To mark a major musical anniversary, Sheila Weller talks to Carly Simon and her daughter about love, honesty, and who “You’re So Vain” may really be about.

Fifty years ago this week, Carly Simon’s self-titled debut album was released and with it she became a star. Here was a beautiful woman with a tawny, low-pitched, sometimes provocatively sharp and textured voice, an elite intellectual and fascinating background (father, a major publisher; mother, a social activist and bohemian), and legs that went on forever. But even more than that, the album’s stand-out hit, “That’s the Way I Always Heard it Should Be,” deeply reflected the movement that young women couldn’t quite turn away from: feminism.

Consciousness-raising groups were in their prime; MS. Magazine was being formulated. In Carly’s traditional-sounding but revolutionarily messaged ballad, she was making the point that she didn’t “want to be put on a shelf or tied down.” She wanted to live for adventure, rather than having her life circumscribed by a man.

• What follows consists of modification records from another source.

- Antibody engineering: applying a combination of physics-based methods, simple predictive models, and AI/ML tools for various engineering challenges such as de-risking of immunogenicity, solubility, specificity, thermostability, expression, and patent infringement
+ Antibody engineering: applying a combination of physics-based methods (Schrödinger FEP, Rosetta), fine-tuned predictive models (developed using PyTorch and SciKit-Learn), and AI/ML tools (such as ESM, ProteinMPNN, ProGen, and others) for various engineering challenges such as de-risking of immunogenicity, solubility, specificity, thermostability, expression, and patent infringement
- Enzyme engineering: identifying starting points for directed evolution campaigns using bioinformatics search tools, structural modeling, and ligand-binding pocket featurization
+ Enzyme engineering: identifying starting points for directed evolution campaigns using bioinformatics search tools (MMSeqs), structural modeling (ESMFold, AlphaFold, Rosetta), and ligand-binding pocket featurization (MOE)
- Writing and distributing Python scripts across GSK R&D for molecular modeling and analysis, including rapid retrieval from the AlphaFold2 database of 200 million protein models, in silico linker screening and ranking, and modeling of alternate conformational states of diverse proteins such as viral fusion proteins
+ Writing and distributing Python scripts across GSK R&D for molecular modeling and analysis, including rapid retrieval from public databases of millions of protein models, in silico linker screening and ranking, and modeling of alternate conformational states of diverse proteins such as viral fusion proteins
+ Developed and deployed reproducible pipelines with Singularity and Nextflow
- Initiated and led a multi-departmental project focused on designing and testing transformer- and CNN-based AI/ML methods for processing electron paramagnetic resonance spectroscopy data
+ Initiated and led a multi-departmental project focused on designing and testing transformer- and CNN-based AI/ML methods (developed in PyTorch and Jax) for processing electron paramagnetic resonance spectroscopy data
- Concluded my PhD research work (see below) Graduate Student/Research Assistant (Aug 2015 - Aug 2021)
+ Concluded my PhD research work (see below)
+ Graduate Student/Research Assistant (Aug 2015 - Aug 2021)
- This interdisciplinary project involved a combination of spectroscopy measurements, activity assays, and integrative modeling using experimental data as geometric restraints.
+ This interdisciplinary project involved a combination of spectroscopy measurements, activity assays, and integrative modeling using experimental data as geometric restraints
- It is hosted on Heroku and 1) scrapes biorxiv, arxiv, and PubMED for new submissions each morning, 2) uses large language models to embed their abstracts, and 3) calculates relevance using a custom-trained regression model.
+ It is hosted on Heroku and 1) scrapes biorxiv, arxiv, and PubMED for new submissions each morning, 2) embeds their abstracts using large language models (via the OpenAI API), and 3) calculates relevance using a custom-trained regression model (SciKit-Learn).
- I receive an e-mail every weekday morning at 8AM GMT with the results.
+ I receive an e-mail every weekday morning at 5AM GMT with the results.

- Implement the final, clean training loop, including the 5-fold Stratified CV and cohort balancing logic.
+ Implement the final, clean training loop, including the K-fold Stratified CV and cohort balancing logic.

Carly’s emergence was the second in a trifecta of significant feminist and musical events that NextTribe writer and board member described in her beloved 2008 bestseller Girls Like Us: Carole King, Joni Mitchell, Carly Simon–And the Journey of a Generation. To celebrate this major anniversary, we’re re-publishing an intimate, frolicsome, and revealing interview that Carly and her daughter Sally Taylor, gave to Sheila in September 2018. Enjoy!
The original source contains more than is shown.